Is amputation the most likely ‘for sure’ for Neil rabbit ?
After sending the x-rays to MediRabbit for consultation, the answer was that limb amputations were done too frequently, without considering possible long term side-effects of bearing weight and/or wrong positioning on the other hind limb in aging amputated rabbits. If there is no infection, no mass, when the limb with the broken/malunion/nonunion bone has remained functional and when the rabbit has adapted and is ambulating well, without pain, why sacrifice this limb ?
Risks when leaving the malunion bone heal ?

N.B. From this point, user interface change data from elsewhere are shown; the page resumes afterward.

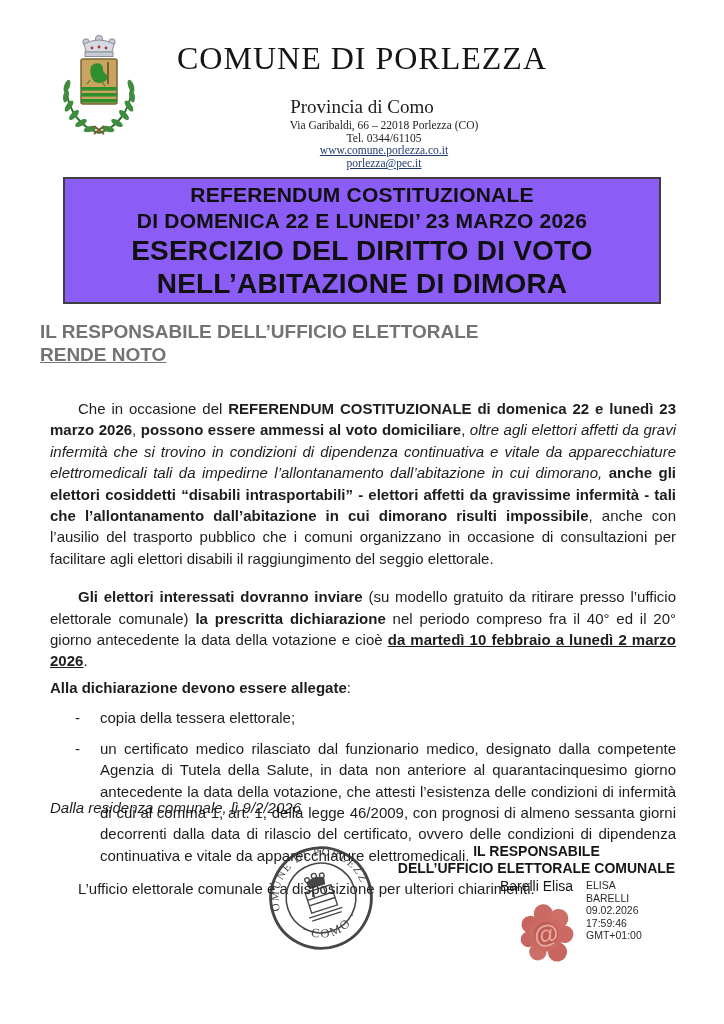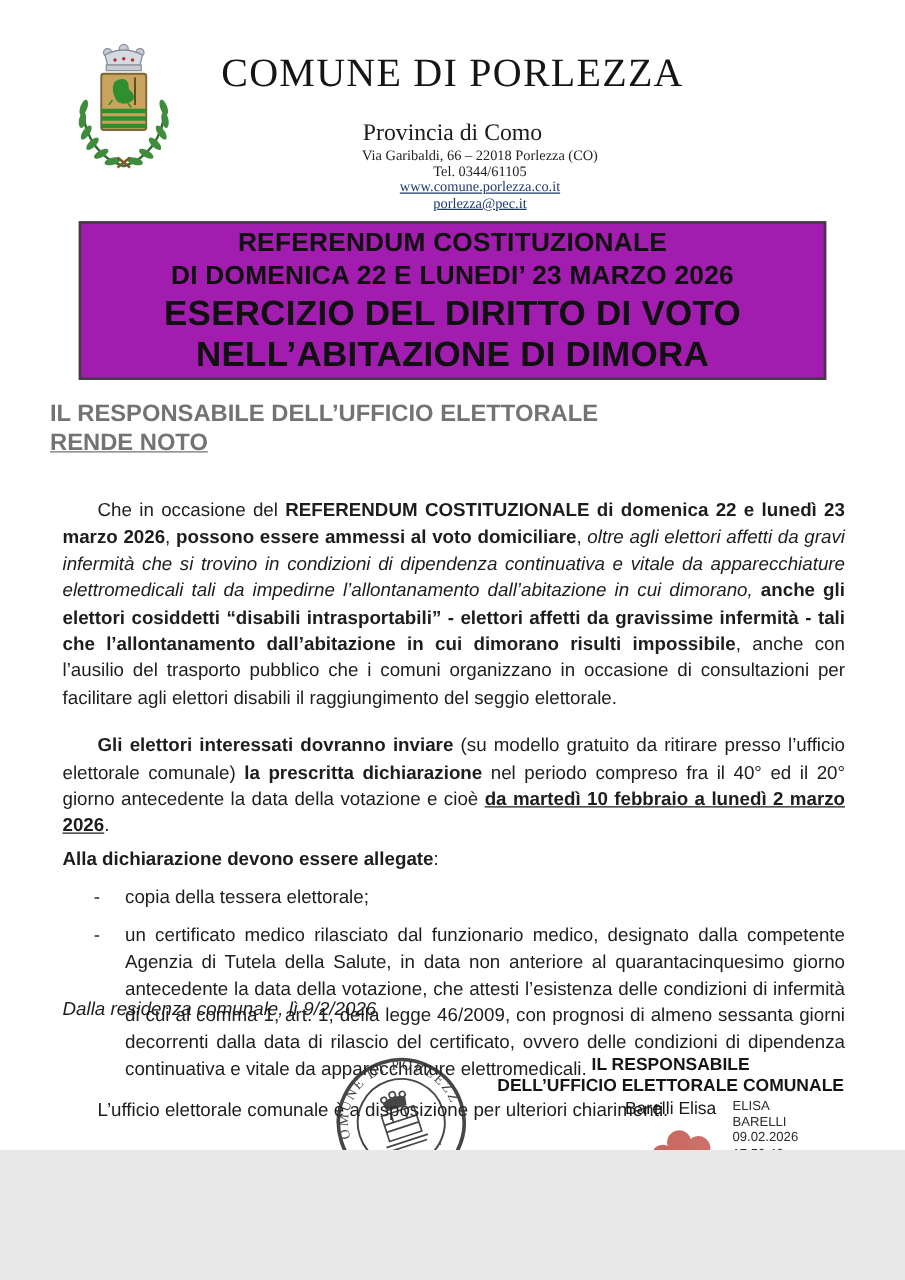--- a/index.html
+++ b/index.html
@@ -5,7 +5,7 @@
   * { margin:0; padding:0; box-sizing:border-box; }
   html,body { background:#e8e8e8; }
   .page {
-    position:relative; width:724px; height:920px; margin:0 auto;
+    position:relative; width:724px; height:1024px; margin:0 auto;
     background:#ffffff; overflow:hidden; color:#1d1d1d;
     font-family:"Liberation Sans", sans-serif;
   }

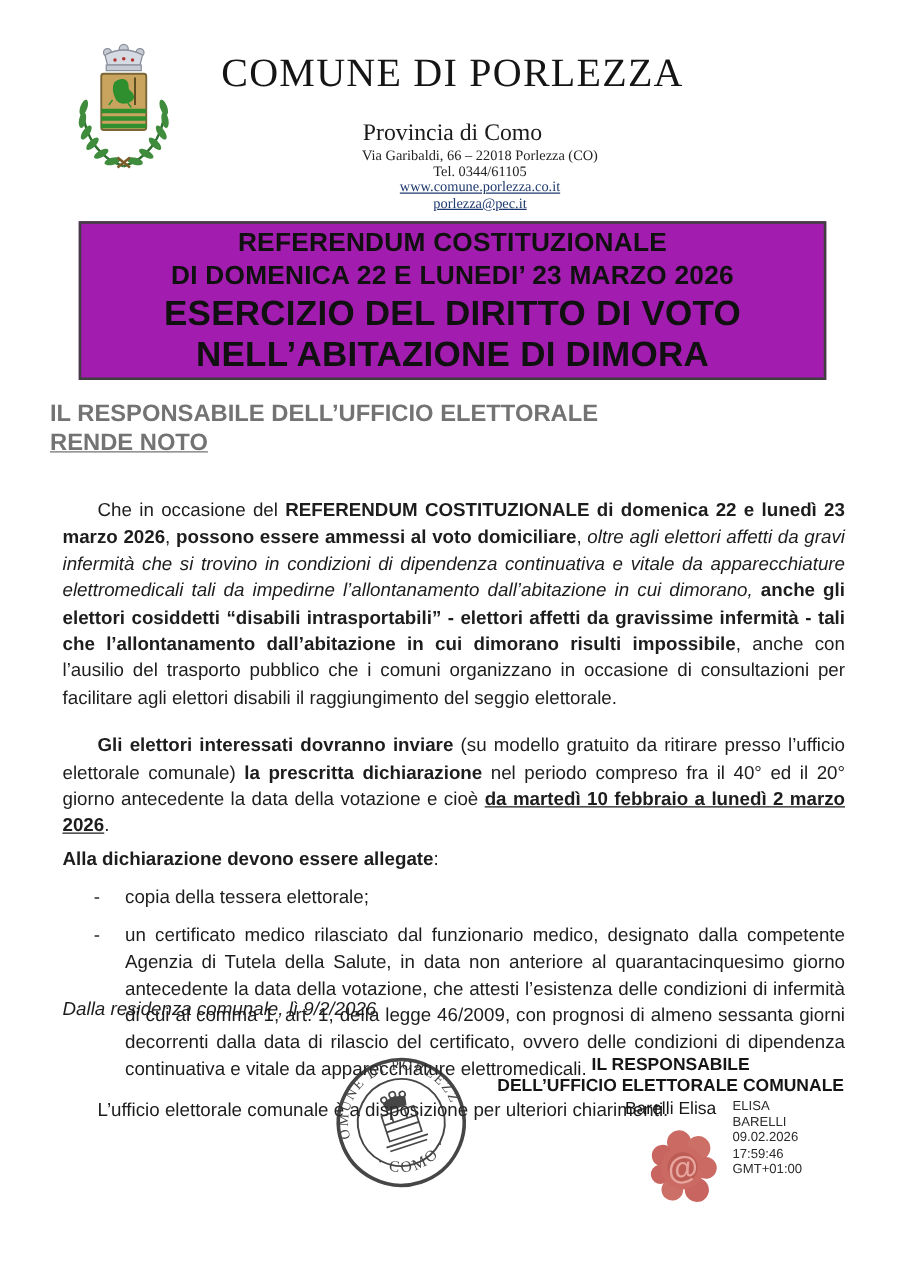--- a/index.html
+++ b/index.html
@@ -29,7 +29,7 @@
   
   .notice-box {
     position:absolute; left:63px; top:177px; width:598px; height:127px;
-    background:#a21caf; border:2px solid #3f3f3f;
+    background:#8b5cf6; border:2px solid #3f3f3f;
     display:flex; flex-direction:column; align-items:center; justify-content:center;
     text-align:center; color:#101010;
   }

On the long term, pododermatitis, lameness, degenerative joint disease or arthritis, or ankylosis of a joint due to slow destruction of cartilage and/or bone, may eventually occur at some time.
I asked my own vet, who had initially recommended amputation, and he agreed the bones were knitting, but none-the-less again recommended amputation. The rabbit was reluctantly taken in for the surgery. He was on the table ready to get the anesthetic when my vet did another examination and found absolutely no pain responses in the leg. He decided not to operate.
It is two or three months later and the rabbit is a happy, healthy and active little guy. His leg sticks out to the side and he'll occasionally bang it on something, but it doesn't bother him.
A very heartfelt thanks to MediRabbit (Switzerland) and to Dr Amir Maurer (Companion and Exotic Animal Veterinary Center, Holon, Israel), who took upon their time to look at the X-rays. Their precious advice helped avoid the amputation surgery on this rabbit.